_Problem to solve_
Each entry that follows should be set down precisely, with its pictures removed.

_Excerpted records_
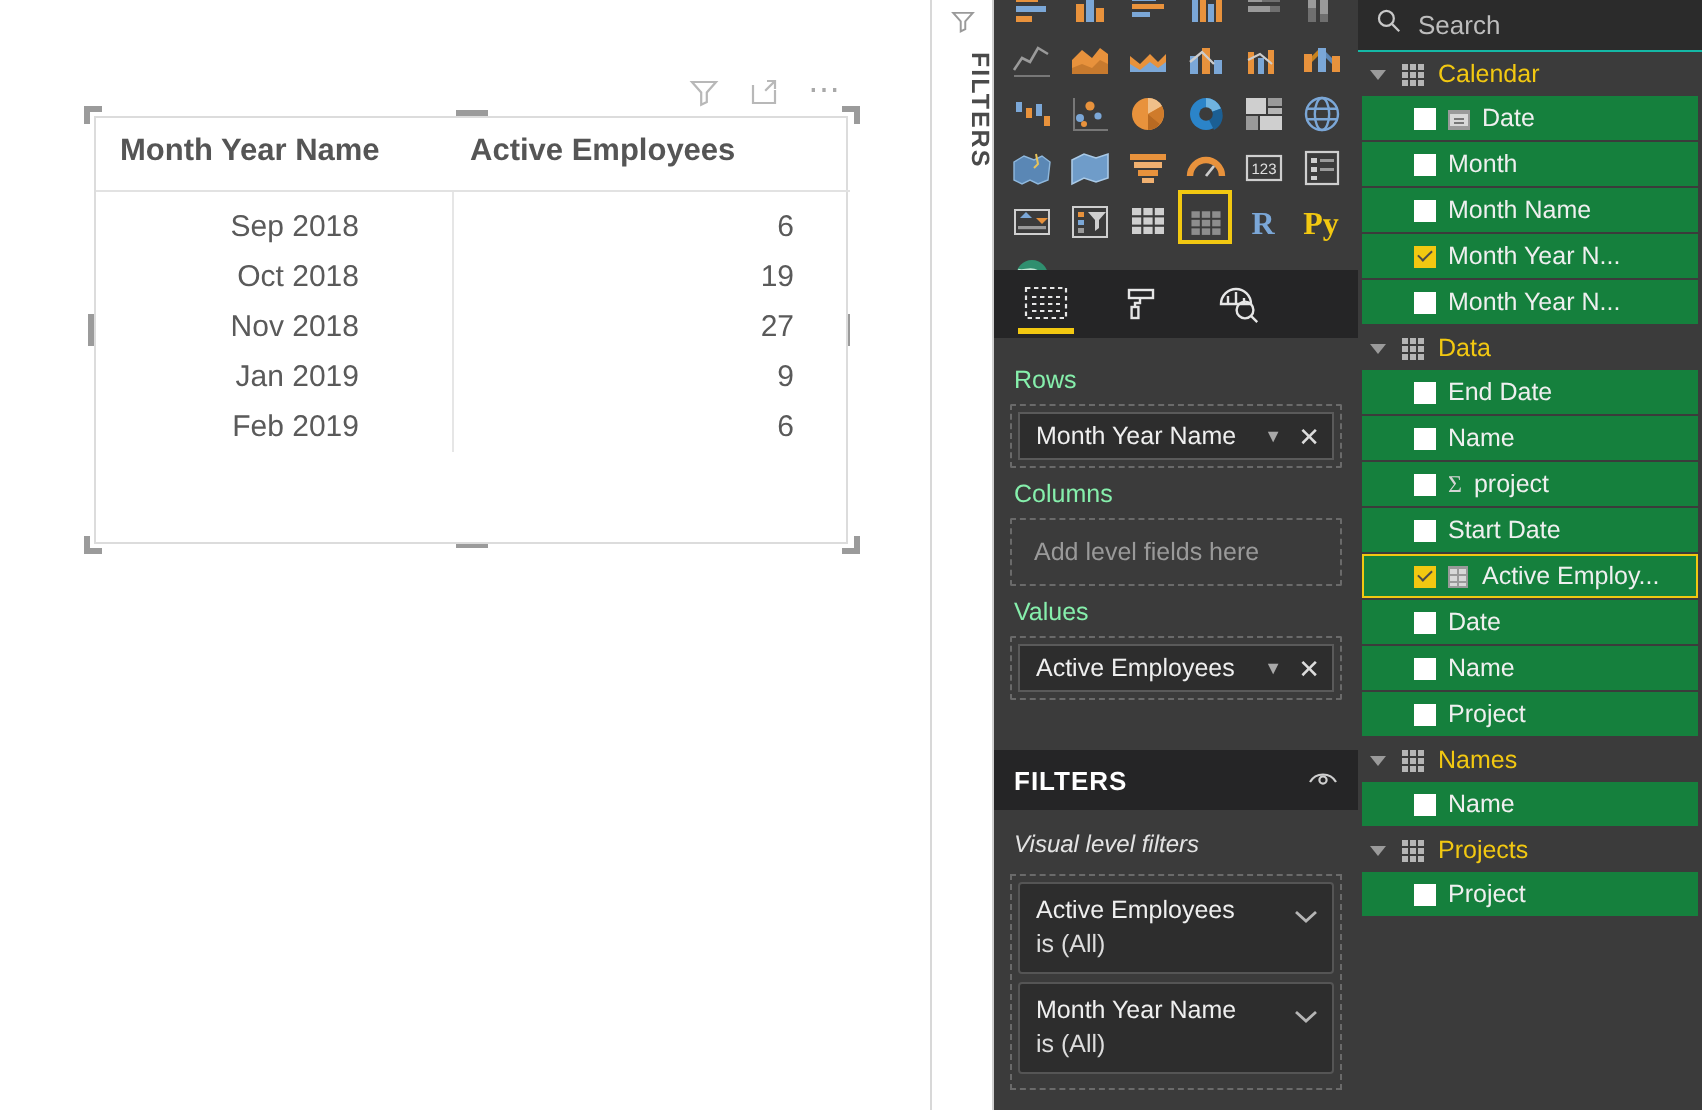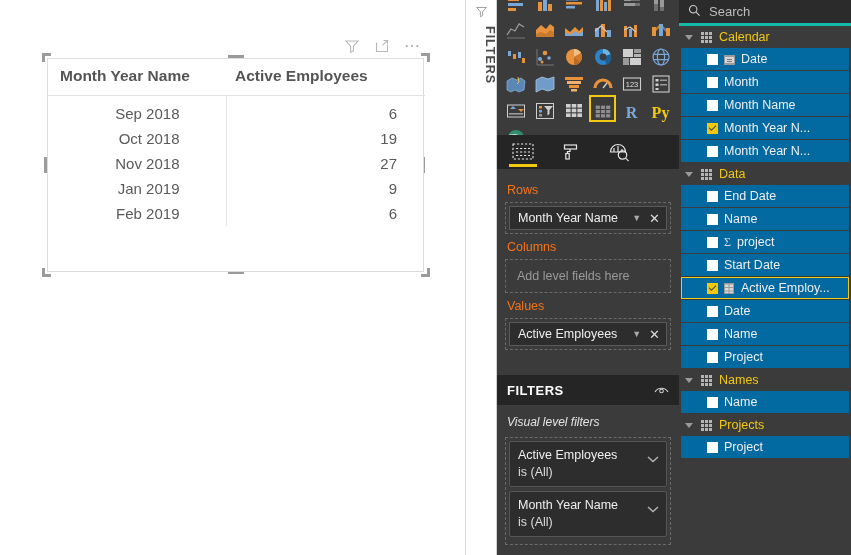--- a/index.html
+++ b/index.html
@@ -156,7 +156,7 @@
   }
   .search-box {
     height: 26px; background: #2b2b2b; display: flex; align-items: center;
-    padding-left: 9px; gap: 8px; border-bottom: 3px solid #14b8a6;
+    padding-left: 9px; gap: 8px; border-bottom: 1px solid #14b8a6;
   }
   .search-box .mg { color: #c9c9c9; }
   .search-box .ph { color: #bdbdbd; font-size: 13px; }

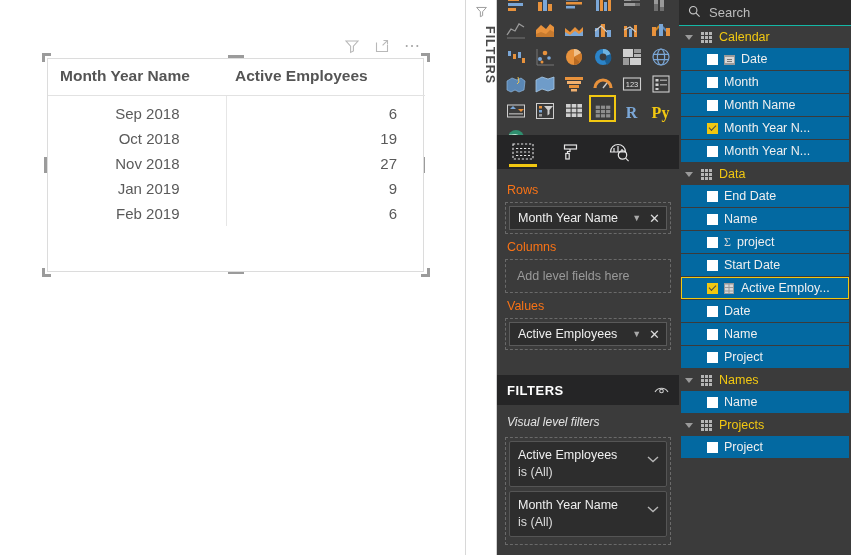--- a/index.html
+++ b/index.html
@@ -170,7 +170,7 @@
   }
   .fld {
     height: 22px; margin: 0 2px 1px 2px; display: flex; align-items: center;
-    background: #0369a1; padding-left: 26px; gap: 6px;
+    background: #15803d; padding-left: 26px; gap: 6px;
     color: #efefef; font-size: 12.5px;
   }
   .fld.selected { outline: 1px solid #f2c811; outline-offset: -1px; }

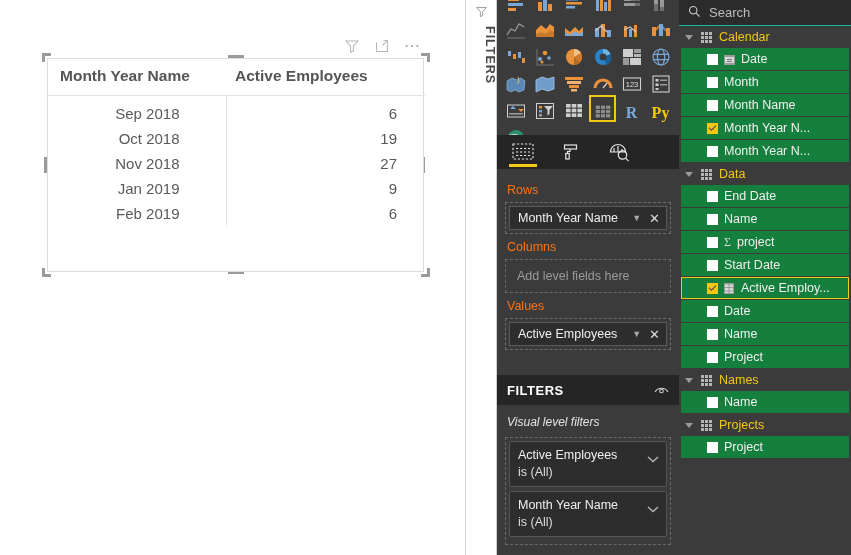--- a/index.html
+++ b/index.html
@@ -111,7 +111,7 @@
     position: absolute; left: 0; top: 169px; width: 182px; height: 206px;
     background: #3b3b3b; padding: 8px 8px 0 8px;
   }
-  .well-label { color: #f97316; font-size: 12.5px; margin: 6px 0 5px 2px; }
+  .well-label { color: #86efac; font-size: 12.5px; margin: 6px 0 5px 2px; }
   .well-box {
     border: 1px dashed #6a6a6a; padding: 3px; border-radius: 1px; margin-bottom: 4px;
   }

_Worked solution_
--- a/index.html
+++ b/index.html
@@ -156,7 +156,7 @@
   }
   .search-box {
     height: 26px; background: #2b2b2b; display: flex; align-items: center;
-    padding-left: 9px; gap: 8px; border-bottom: 3px solid #14b8a6;
+    padding-left: 9px; gap: 8px; border-bottom: 1px solid #14b8a6;
   }
   .search-box .mg { color: #c9c9c9; }
   .search-box .ph { color: #bdbdbd; font-size: 13px; }

--- a/index.html
+++ b/index.html
@@ -170,7 +170,7 @@
   }
   .fld {
     height: 22px; margin: 0 2px 1px 2px; display: flex; align-items: center;
-    background: #0369a1; padding-left: 26px; gap: 6px;
+    background: #15803d; padding-left: 26px; gap: 6px;
     color: #efefef; font-size: 12.5px;
   }
   .fld.selected { outline: 1px solid #f2c811; outline-offset: -1px; }

--- a/index.html
+++ b/index.html
@@ -111,7 +111,7 @@
     position: absolute; left: 0; top: 169px; width: 182px; height: 206px;
     background: #3b3b3b; padding: 8px 8px 0 8px;
   }
-  .well-label { color: #f97316; font-size: 12.5px; margin: 6px 0 5px 2px; }
+  .well-label { color: #86efac; font-size: 12.5px; margin: 6px 0 5px 2px; }
   .well-box {
     border: 1px dashed #6a6a6a; padding: 3px; border-radius: 1px; margin-bottom: 4px;
   }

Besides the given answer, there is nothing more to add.